There is little doubt that afternoon and Sunday-morning supplementary
schools are the black hole of American Jewish life.
Pre-Shoah Eastern European Jewry had the cheder, where generations of Jews
were drilled in rote recitations by generally poorly educated melamadim.
Suburban America gave Jewish history the institution of the Hebrew school,
whose failures have become symbolic of our continuity crisis.
The only difference between the shtetl's cheder and the suburban Hebrew
school is that while one is but a dim memory of a lost world whose harsh
edges have been smoothed over by a glaze of nostalgia, the other is yet
with us.
The inadequacies of supplementary schools have given urgency to the
contemporary day-school movement. While many synagogue schools are
considered failures, full-time Jewish-education programs have proven
largely successful and deeply rewarding for the children who have been
lucky enough to have experienced it. That's why many of us believe that
funding for day schools must become a Jewish communal priority.
Educational safety net
The only problem with day schools is that not enough Jewish kids are in
them. And they're not there for two reasons that cannot be wished away. The
first is cost, which is a huge barrier. Increasingly, only the wealthy
(and, conversely, the poor, who can get scholarships) can afford the high
tuition at day schools.
Second, but perhaps even more important, is the fact that many - if not
most - American Jews do not want to send their children to day schools,
whether they can afford them or not. That's because the devotion of
American Jews to the institution of the public schools is largely
unshakable. Many have an unreasonable and, to my mind, totally wrongheaded
fear that day schools promote sectarianism and do not prepare their
children for higher education or for life in a multicultural society.
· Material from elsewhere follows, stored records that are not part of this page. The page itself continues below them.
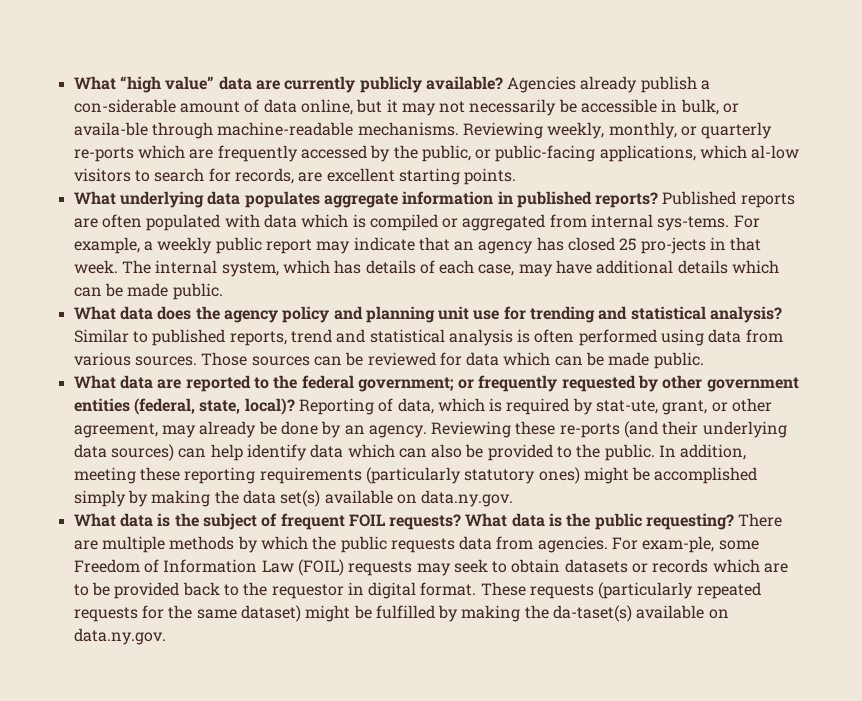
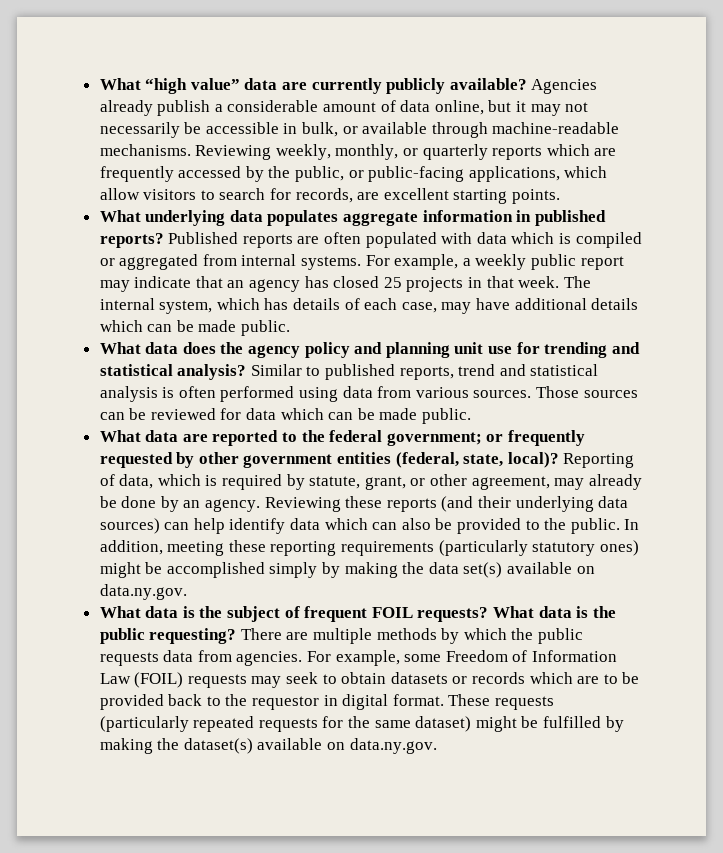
[73,99,176,113] con-siderable -> [227,100,319,112] considerable
[73,122,148,136] availa-ble -> [362,122,428,134] available
[73,147,134,162] re-ports -> [492,146,543,160] reports
[751,145,800,159] al-low -> [99,188,140,200] allow
[657,216,730,231] sys-tems. -> [301,256,362,270] systems.
[640,237,706,254] pro-jects -> [406,277,464,292] projects
[596,400,659,414] stat-ute, -> [309,476,361,489] statute,
[559,423,620,438] re-ports -> [386,498,437,512] reports
[642,536,715,553] exam-ple, -> [335,650,400,666] example,
[553,605,633,622] da-taset(s) -> [183,738,253,754] dataset(s)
This leaves us with the fact that the overwhelming majority of American
Jewish children receiving a Jewish education are getting it in a
supplementary school. The Jewish Population Study of Greater Philadelphia
showed that 18 percent of Jewish children attended day schools, while "59
percent were receiving or have received some type of Jewish education in a
congregational school."
Ominously, the same summary of educational data noted that 22 percent
"never received any Jewish education."
Thus, while a Jewish educational safety net to allow more Jewish kids to
attend day school remains a communal obligation that we must take up, we
are still left with the question of the fate of the thousands of Jewish
students who will never pass through the doors of a day school. Improving
the afternoon synagogue schools where for example, according to Jewish
educational professionals, some 12,600 Jewish students in the greater
Philadelphia area currently study, is not an option. It is an imperative.
The first place where synagogue schools can be improved is in their corps
of teachers. As a graduate of a small synagogue Hebrew school myself, I
know this is true.
Hebrew school memories
Although I had a lot of fun during those years, I must confess that I
learned precious little beyond the basics. We were given elementary Hebrew
reading skills, knowledge of the synagogue service and a few chapters from
the Chumash and little else.
For the most part, my teachers - among them the appropriately named Mr.
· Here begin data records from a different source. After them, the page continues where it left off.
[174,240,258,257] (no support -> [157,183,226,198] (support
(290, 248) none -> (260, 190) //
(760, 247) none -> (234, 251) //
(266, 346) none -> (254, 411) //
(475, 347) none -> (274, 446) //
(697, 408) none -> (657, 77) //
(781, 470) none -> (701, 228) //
Stern, the irascible Mr. Grossman (as far as I knew, they had no first
names) and the always irritated Mrs. Sadie Geduld - concentrated on the
difficult job of keeping us in our seats. They were typical for their
profession in that those who knew how to teach knew little about Judaism,
and those who knew about Judaism didn't know how to teach.
I have fond memories of those teachers, but the fact that I have
subsequently devoted my life to Jewish journalism was in spite of, not
because of, that school. I'd like to think they would be proud of how much
Jewish knowledge I have acquired in the years since my time in their care,
but, to be honest, it had little to do with them. I was the exception that
proved the rule.
Today, many highly educated, committed and concerned teachers and rabbis
labor in the vineyards of the Hebrew school, but too many are not of the
highest quality. Given the poor pay, the onerous responsibilities, the sad
lack of prestige accorded Jewish teachers and the absence of a certifying
authority for such schools, what else could you expect?
So, it is no wonder that when the educational bureau of Jewish Philadelphia
- the Auerbach Central Agency for Jewish Education - sought to recruit
teachers for supplementary schools from all walks of Jewish life, they
placed advertisements calling for "heroes."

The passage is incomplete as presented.